• **Task prompt**:
Restate word for word all of the lines below, with each image left out.

• **Exercise data**:
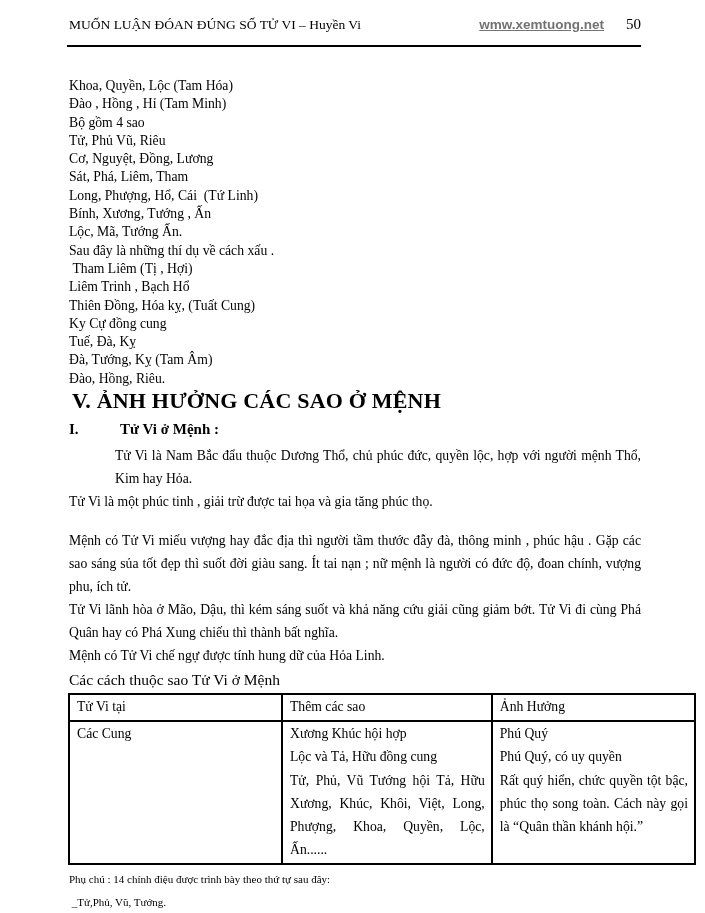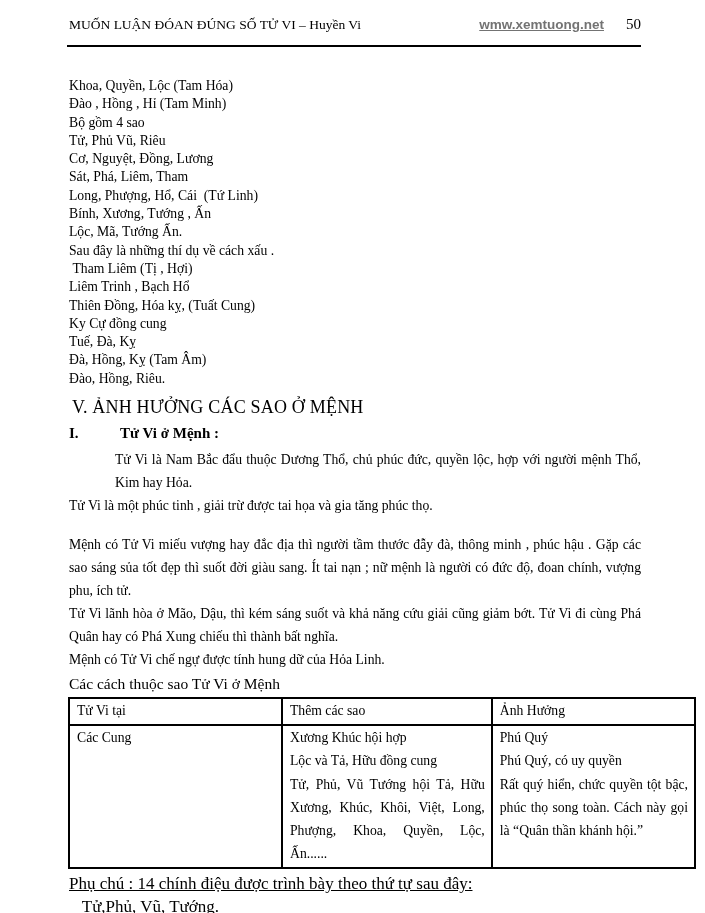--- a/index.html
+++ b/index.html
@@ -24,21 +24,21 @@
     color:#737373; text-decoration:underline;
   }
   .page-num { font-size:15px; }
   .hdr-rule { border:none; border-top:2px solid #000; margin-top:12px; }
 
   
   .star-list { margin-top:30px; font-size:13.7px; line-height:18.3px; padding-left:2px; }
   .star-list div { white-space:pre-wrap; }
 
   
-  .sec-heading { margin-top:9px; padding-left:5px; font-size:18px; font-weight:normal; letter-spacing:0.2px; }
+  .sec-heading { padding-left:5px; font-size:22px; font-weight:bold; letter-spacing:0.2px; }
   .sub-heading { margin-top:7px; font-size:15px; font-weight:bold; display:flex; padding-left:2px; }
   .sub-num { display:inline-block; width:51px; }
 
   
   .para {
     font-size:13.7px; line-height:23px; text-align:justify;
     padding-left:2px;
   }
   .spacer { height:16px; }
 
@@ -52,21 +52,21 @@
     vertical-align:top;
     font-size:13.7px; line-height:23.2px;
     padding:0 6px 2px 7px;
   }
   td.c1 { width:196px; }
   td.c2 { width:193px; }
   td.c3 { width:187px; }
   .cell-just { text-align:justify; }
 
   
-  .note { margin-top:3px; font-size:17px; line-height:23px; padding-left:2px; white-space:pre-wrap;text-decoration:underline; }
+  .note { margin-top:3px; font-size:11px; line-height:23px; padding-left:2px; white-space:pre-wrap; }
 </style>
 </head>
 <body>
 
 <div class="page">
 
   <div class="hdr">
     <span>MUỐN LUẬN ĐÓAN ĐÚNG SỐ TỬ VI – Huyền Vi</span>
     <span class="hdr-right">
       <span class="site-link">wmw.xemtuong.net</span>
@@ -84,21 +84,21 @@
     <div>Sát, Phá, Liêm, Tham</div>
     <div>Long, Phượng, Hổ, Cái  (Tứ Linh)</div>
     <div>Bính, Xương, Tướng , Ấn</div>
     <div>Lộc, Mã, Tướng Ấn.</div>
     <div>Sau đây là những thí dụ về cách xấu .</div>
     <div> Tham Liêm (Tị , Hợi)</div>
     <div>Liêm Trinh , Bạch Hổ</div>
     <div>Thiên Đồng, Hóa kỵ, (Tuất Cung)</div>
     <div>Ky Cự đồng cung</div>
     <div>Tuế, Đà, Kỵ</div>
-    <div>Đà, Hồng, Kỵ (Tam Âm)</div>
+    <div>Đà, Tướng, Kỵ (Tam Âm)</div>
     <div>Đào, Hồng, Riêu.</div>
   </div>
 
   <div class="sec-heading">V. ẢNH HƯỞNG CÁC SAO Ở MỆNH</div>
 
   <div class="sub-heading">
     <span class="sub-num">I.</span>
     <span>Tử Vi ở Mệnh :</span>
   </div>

• **Solution**:
--- a/index.html
+++ b/index.html
@@ -24,21 +24,21 @@
     color:#737373; text-decoration:underline;
   }
   .page-num { font-size:15px; }
   .hdr-rule { border:none; border-top:2px solid #000; margin-top:12px; }
 
   
   .star-list { margin-top:30px; font-size:13.7px; line-height:18.3px; padding-left:2px; }
   .star-list div { white-space:pre-wrap; }
 
   
-  .sec-heading { margin-top:9px; padding-left:5px; font-size:18px; font-weight:normal; letter-spacing:0.2px; }
+  .sec-heading { padding-left:5px; font-size:22px; font-weight:bold; letter-spacing:0.2px; }
   .sub-heading { margin-top:7px; font-size:15px; font-weight:bold; display:flex; padding-left:2px; }
   .sub-num { display:inline-block; width:51px; }
 
   
   .para {
     font-size:13.7px; line-height:23px; text-align:justify;
     padding-left:2px;
   }
   .spacer { height:16px; }
 
@@ -52,21 +52,21 @@
     vertical-align:top;
     font-size:13.7px; line-height:23.2px;
     padding:0 6px 2px 7px;
   }
   td.c1 { width:196px; }
   td.c2 { width:193px; }
   td.c3 { width:187px; }
   .cell-just { text-align:justify; }
 
   
-  .note { margin-top:3px; font-size:17px; line-height:23px; padding-left:2px; white-space:pre-wrap;text-decoration:underline; }
+  .note { margin-top:3px; font-size:11px; line-height:23px; padding-left:2px; white-space:pre-wrap; }
 </style>
 </head>
 <body>
 
 <div class="page">
 
   <div class="hdr">
     <span>MUỐN LUẬN ĐÓAN ĐÚNG SỐ TỬ VI – Huyền Vi</span>
     <span class="hdr-right">
       <span class="site-link">wmw.xemtuong.net</span>
@@ -84,21 +84,21 @@
     <div>Sát, Phá, Liêm, Tham</div>
     <div>Long, Phượng, Hổ, Cái  (Tứ Linh)</div>
     <div>Bính, Xương, Tướng , Ấn</div>
     <div>Lộc, Mã, Tướng Ấn.</div>
     <div>Sau đây là những thí dụ về cách xấu .</div>
     <div> Tham Liêm (Tị , Hợi)</div>
     <div>Liêm Trinh , Bạch Hổ</div>
     <div>Thiên Đồng, Hóa kỵ, (Tuất Cung)</div>
     <div>Ky Cự đồng cung</div>
     <div>Tuế, Đà, Kỵ</div>
-    <div>Đà, Hồng, Kỵ (Tam Âm)</div>
+    <div>Đà, Tướng, Kỵ (Tam Âm)</div>
     <div>Đào, Hồng, Riêu.</div>
   </div>
 
   <div class="sec-heading">V. ẢNH HƯỞNG CÁC SAO Ở MỆNH</div>
 
   <div class="sub-heading">
     <span class="sub-num">I.</span>
     <span>Tử Vi ở Mệnh :</span>
   </div>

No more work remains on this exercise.